内容や結果より「意識」プレシーズン戦で選手に問いかけたこと

再び女子サッカーに注目してもらうために努力します(写真は2011年8月、なでしこジャパン岡山合宿)

【なでしこリーグ歴代最多182点 大野忍 ひとりごと】今秋開幕の「WEリーグ」に向けて先月からプレシーズンマッチが組まれ、私がコーチを務める大宮も本格的な対外試合をスタートさせました。立ち上げたばかりのチームにとって実戦経験は練習の何倍もの効果があります。勝ち負けはもちろん大事ですが、この時期に自分たちがどのくらいの位置にいるのか。そしてどんな課題が出てくるのかを見るには絶好の機会だと思って試合に臨みました。

最初の試合は4月29日の千葉戦。相手は旧なでしこリーグの常連で力のある選手もいる。しかもこの日はあいにくの雨。それまで雨のピッチで練習する機会が少なかったので不安は尽きなかったのですが、結果は1―0で“初勝利”を収めました。

立ち上がりから攻め立て好連係からの崩しなどでチャンスをつくり、前半終了間際にセットプレーで先制。後半は相手の反撃に遭いましたが、決定的な場面はつくらせず、こちらの狙い通りの試合ができました。選手たちだけでなく、岡本武行監督や私たちコーチ陣も一定の手応えをつかんだ内容でした。

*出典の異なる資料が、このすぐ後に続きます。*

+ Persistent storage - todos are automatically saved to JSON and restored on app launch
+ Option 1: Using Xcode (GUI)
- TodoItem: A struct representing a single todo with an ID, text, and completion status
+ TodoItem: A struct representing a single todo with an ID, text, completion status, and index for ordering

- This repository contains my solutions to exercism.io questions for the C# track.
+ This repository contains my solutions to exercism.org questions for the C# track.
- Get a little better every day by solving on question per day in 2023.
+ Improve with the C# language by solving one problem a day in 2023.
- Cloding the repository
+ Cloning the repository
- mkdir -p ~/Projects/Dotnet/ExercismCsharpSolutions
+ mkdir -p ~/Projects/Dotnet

2試合目はホーム・NACK5スタジアムで大宮とともに新規参入する広島と対戦しました。ところが、前半はお世辞にも褒められた内容ではなく、相手のMF増矢理花選手の突破から最後はFW上野真実選手に決められて失点。2人は日本代表候補にも入る実力者で、改めて「個」の力の重要さを知らされました。

ですが、内容や結果より私がとても気になったのは選手たちの「意識」の問題でした。この試合、女子のプレシーズン戦でありながら3000人近くのファンが集まってくれました(公式発表は2834人)。人気、知名度ともに低下した女子サッカーのことを再び知ってもらうためには、こういう試合で女子サッカーの魅力をアピールする必要があります。

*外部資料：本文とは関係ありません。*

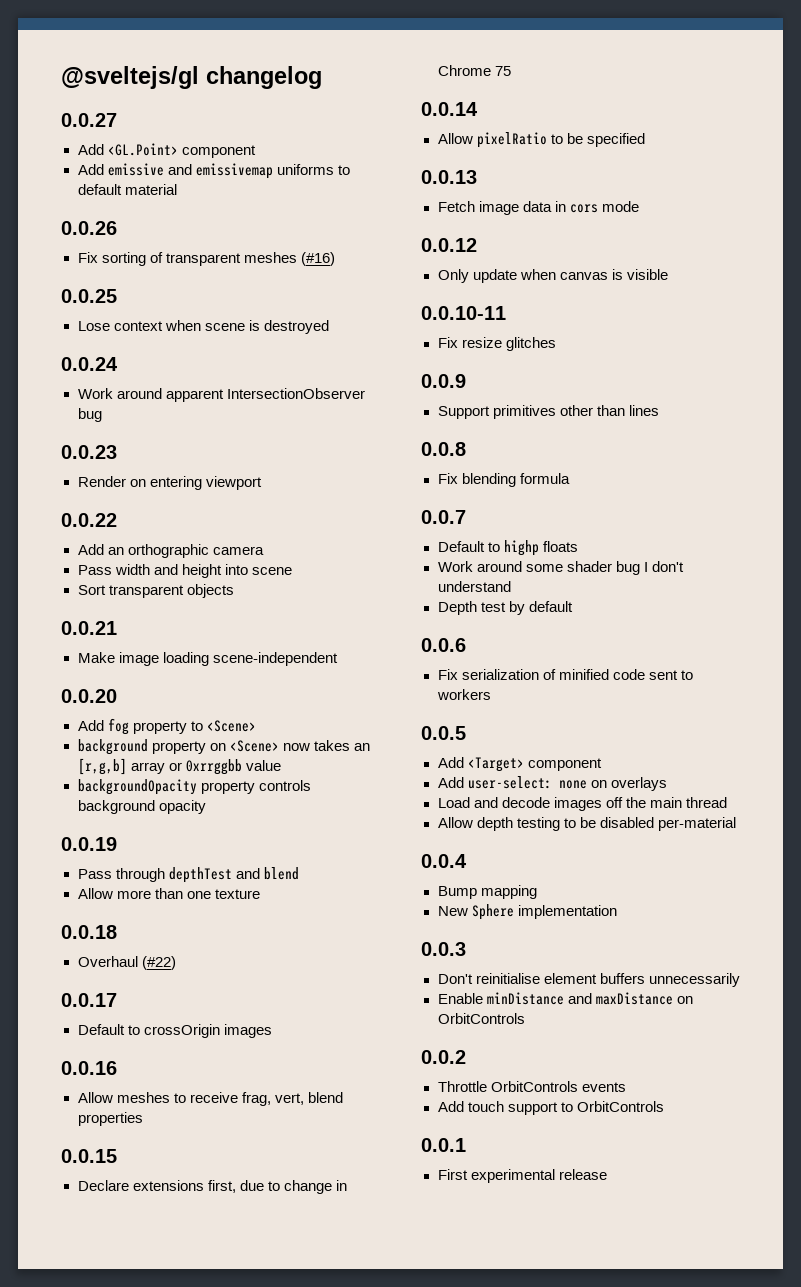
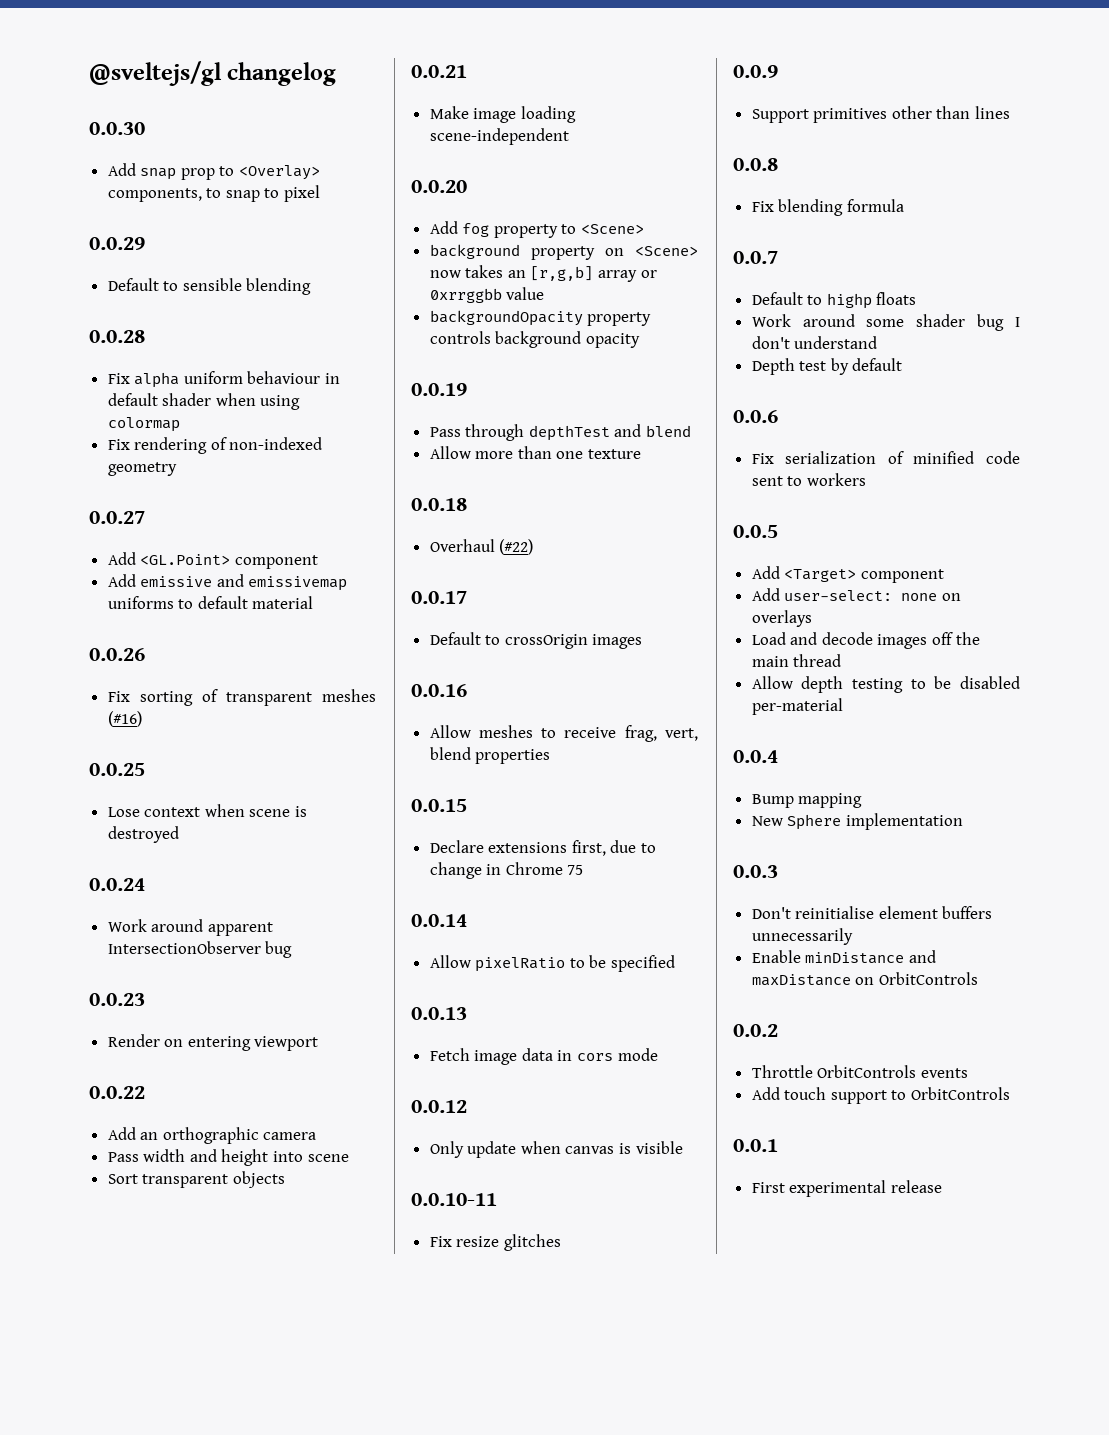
+ 0.0.30
+ Add snap prop to <Overlay> components, to snap to pixel
+ 0.0.29
+ Default to sensible blending
+ 0.0.28
+ Fix alpha uniform behaviour in default shader when using colormap
+ Fix rendering of non-indexed geometry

だから、私はハーフタイムのロッカー室で戦術の話ではなく、選手たちにこう問いかけました。「今日はたくさんの方が応援に来てくれているけど、誰を見に来たの? みんなでしょ? そのお礼としてみんなはどう応えるの?」

どう選手に響いたかはわかりませんが、彼女たちが取り組んだ結果、変化は見られた後半になりました。結果は0―1で敗れましたが、終了後にスタンドから大きな拍手をいただいたことが、この試合の意味と成果を物語っていたと思います。

現役を引退し、コーチを務める私が常に考えているのは「女子サッカーのために何ができるか」。試合を見に来た人が、また次も来たいと思わせるプレーを見せる。私はそんな選手を一人でも多く育てたいと考えています。